● GOAL OF THE EXERCISE:
Go through the material line by line and copy each one with the word "align".

╭─ DATA IN THIS EXERCISE

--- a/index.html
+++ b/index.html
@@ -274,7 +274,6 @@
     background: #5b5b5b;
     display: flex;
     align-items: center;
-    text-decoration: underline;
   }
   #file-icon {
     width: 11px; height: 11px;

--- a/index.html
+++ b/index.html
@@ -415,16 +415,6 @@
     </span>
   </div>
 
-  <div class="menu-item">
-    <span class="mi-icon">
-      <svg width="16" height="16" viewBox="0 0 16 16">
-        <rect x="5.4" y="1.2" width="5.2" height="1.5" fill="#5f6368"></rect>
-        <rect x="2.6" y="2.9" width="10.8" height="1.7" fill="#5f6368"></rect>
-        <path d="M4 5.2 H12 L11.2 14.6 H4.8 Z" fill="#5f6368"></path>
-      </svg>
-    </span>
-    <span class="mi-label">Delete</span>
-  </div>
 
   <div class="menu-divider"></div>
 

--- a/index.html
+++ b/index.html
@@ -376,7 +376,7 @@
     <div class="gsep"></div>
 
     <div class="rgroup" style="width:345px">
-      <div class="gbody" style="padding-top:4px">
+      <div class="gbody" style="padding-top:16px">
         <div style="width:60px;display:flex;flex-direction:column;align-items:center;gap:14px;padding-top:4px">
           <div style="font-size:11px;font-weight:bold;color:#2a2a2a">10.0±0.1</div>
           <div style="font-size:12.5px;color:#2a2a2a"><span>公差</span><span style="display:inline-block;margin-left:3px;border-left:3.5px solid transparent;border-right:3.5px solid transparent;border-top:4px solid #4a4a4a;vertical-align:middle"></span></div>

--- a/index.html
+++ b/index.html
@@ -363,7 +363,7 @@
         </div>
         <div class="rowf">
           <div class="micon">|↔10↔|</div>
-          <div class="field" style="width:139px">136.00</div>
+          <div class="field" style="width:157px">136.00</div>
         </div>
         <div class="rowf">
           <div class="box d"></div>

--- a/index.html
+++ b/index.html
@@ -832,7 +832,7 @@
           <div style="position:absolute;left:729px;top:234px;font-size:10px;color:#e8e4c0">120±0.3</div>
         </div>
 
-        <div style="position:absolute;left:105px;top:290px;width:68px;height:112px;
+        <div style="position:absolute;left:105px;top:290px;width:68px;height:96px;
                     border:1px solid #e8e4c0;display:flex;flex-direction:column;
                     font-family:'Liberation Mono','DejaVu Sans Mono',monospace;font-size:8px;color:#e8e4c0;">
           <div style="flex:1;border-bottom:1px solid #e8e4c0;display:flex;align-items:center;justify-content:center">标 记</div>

╰─

● TASK RESPONSE:
     align-items: center;
         <div style="width:60px;display:flex;flex-direction:column;align-items:center;gap:14px;padding-top:4px">
           <div style="font-size:12.5px;color:#2a2a2a"><span>公差</span><span style="display:inline-block;margin-left:3px;border-left:3.5px solid transparent;border-right:3.5px solid transparent;border-top:4px solid #4a4a4a;vertical-align:middle"></span></div>
           <div style="flex:1;border-bottom:1px solid #e8e4c0;display:flex;align-items:center;justify-content:center">标 记</div>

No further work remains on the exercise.